User:Dtr5

From Apertium
Jump to navigation Jump to search

Unnamed simple dictionary insert

I am programming a little tool for inserting words into Apertium dictionaries as a university project. The tool is web-based, and it should be online in a short time. It aims for a standard and simple way of managing dictionaries.

By now, it can only manage the simplest of the apertium entries:

 <e>
    <par/>
 <e/>

It works like pastebin. When a user first connects the web, he is asked to upload an Apertium pair, and, if he has them, the configuration files. He gets a random identifier, that can be used for returning to this session.

Now he can insert words into the dictionaries.

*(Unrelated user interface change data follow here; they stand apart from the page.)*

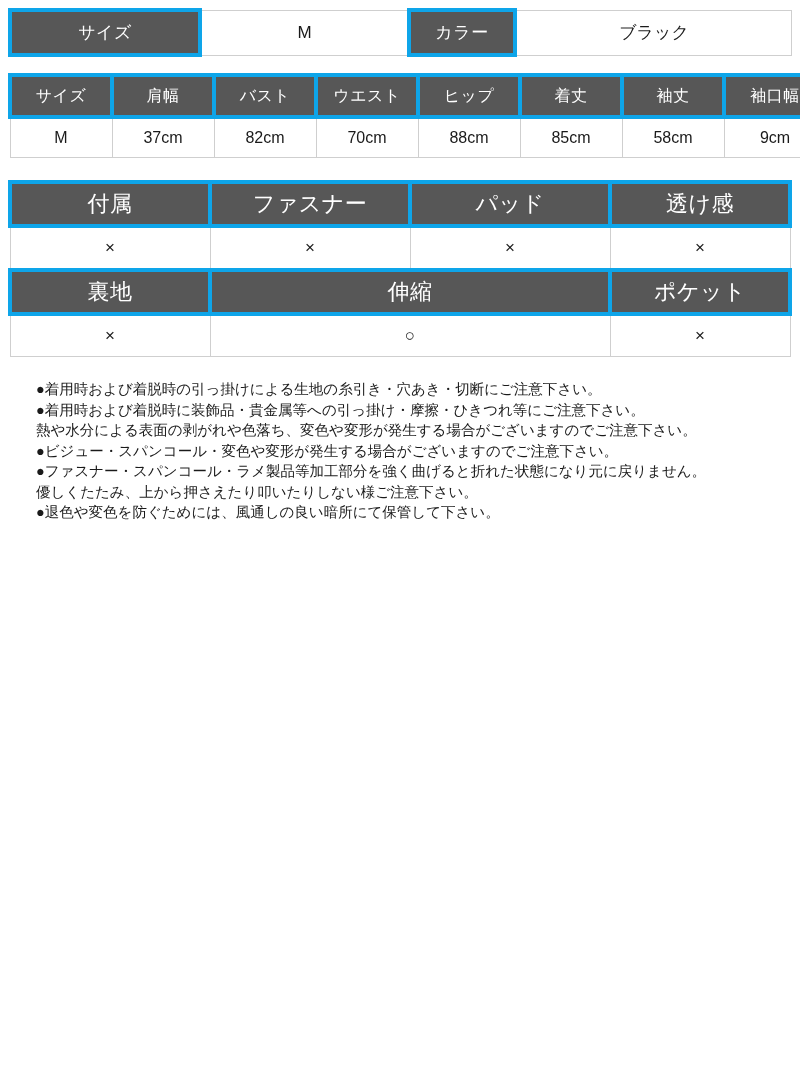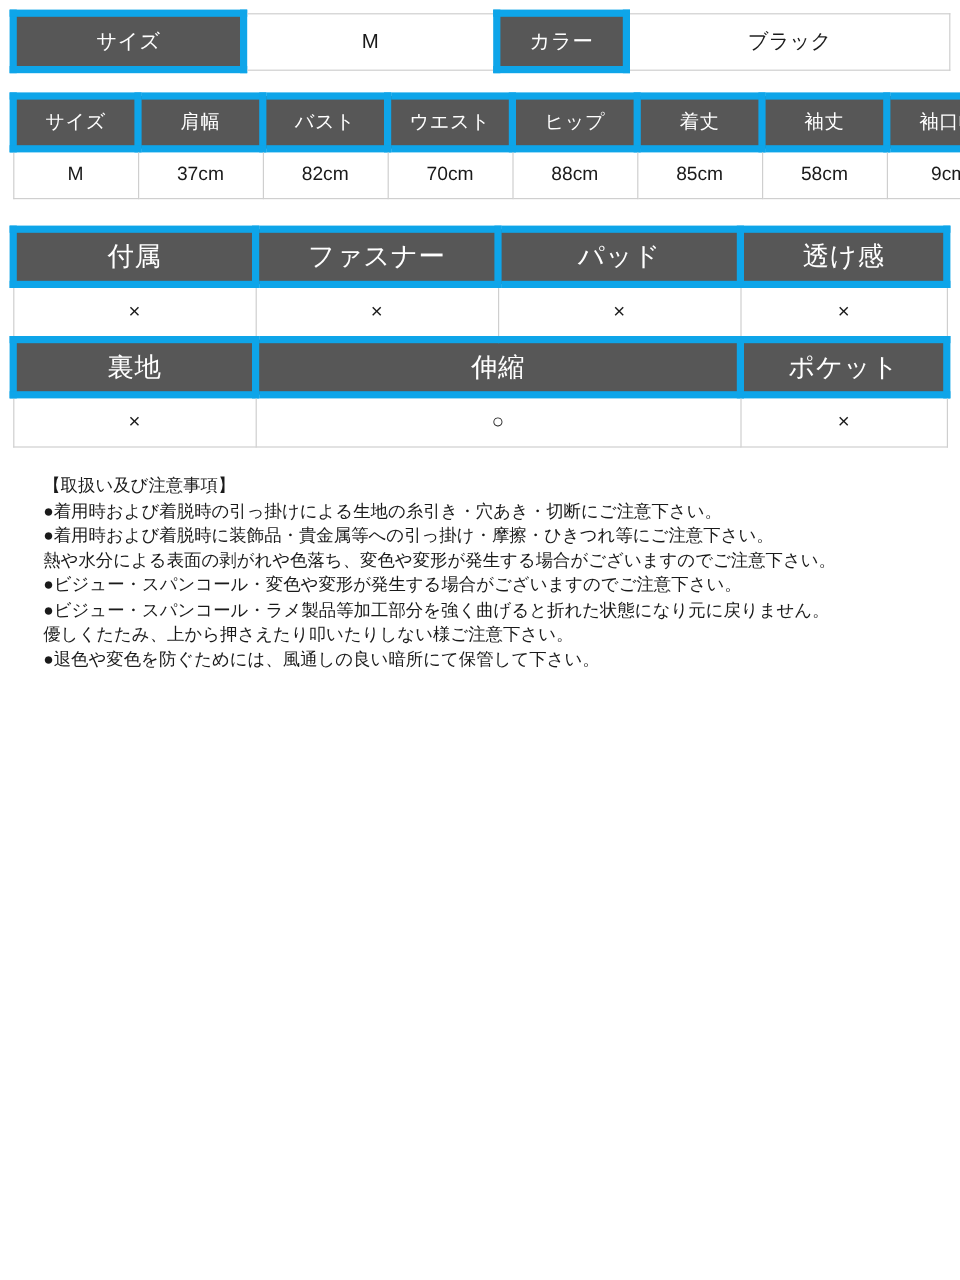--- a/index.html
+++ b/index.html
@@ -27,7 +27,7 @@
     table-layout: fixed;
   }
   td, th {
-    border: 6px solid #0ea5e9;
+    border: 4px solid #0ea5e9;
     padding: 0;
     text-align: center;
     vertical-align: middle;

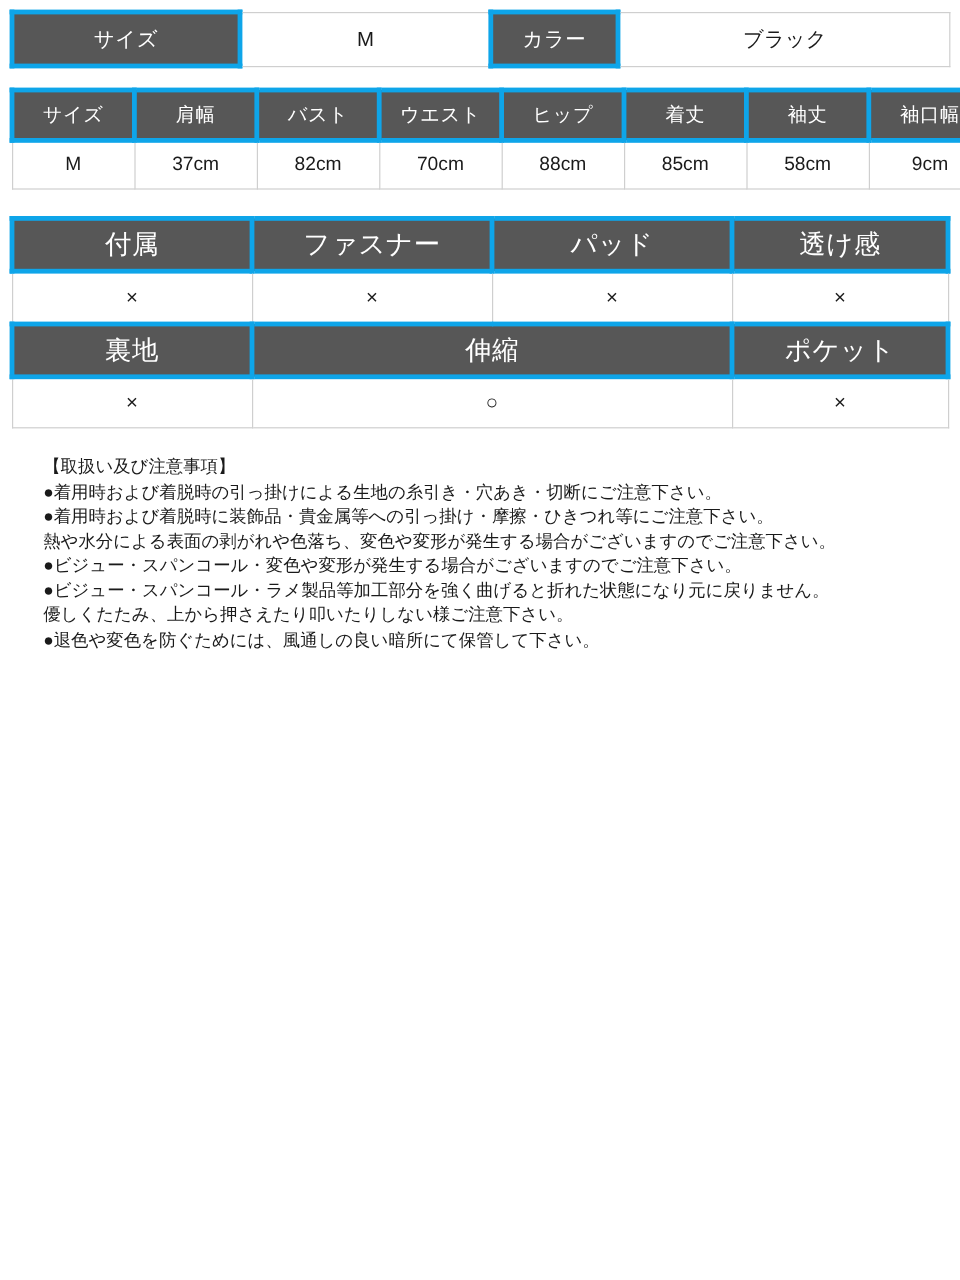--- a/index.html
+++ b/index.html
@@ -144,7 +144,6 @@
   </table>
 
   <div class="notes">
-    <div class="line title">【取扱い及び注意事項】</div>
     <div class="line">●着用時および着脱時の引っ掛けによる生地の糸引き・穴あき・切断にご注意下さい。</div>
     <div class="line">●着用時および着脱時に装飾品・貴金属等への引っ掛け・摩擦・ひきつれ等にご注意下さい。</div>
     <div class="line">熱や水分による表面の剥がれや色落ち、変色や変形が発生する場合がございますのでご注意下さい。</div>

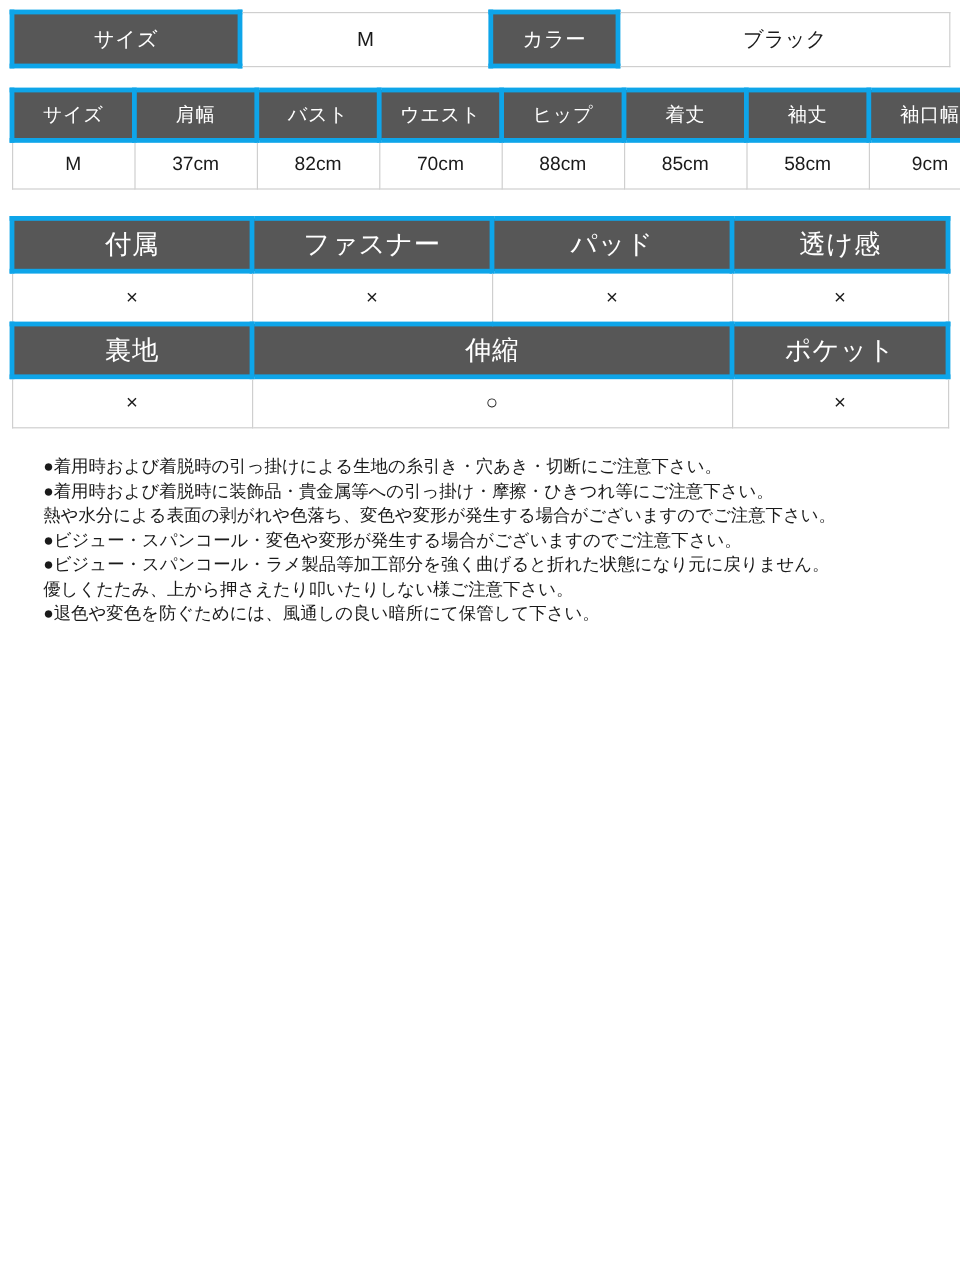--- a/index.html
+++ b/index.html
@@ -148,7 +148,7 @@
     <div class="line">●着用時および着脱時に装飾品・貴金属等への引っ掛け・摩擦・ひきつれ等にご注意下さい。</div>
     <div class="line">熱や水分による表面の剥がれや色落ち、変色や変形が発生する場合がございますのでご注意下さい。</div>
     <div class="line">●ビジュー・スパンコール・変色や変形が発生する場合がございますのでご注意下さい。</div>
-    <div class="line">●ビジュー・スパンコール・ラメ製品等加工部分を強く曲げると折れた状態になり元に戻りません。</div>
+    <div class="line">●ファスナー・スパンコール・ラメ製品等加工部分を強く曲げると折れた状態になり元に戻りません。</div>
     <div class="line">優しくたたみ、上から押さえたり叩いたりしない様ご注意下さい。</div>
     <div class="line">●退色や変色を防ぐためには、風通しの良い暗所にて保管して下さい。</div>
   </div>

Words should be written in its representative form (that is defined in the configuration file). Then, the user gets a list of possible paradigms for the current word, and some flexed forms of the word (the ones defined in the configuration file).

After writing both words, the user can generate the XML nodes that will be inserted into the dictionary. If one (or both) words are already defined in the monolingual dictionary, they will not be inserted. If the translation is defined in the bilingual dictionary, no changes are made.

User should be aware that this step logic is really simple: it does not check if the translation node should be tagged as secondary or directional. User should be as cautious as when editing dictionaries directly.

Then, after the insertions, the user can export the dictionaries. This will take a while. When this operation ends, the user will get download links for the updated dictionaries.

User can close his session any time. It will free the user identifier, and will delete all the dictionaries and configuration files uploaded.



The application runs over php, and uses BaseX as XML database. It also uses a bit of XSLT.


TODO
  • Insert all kind of Apertium monolingual nodes.
  • Sorted paradigm list for each word.
  • Better awareness of conflicts in bilingual insertions.
  • metadix support.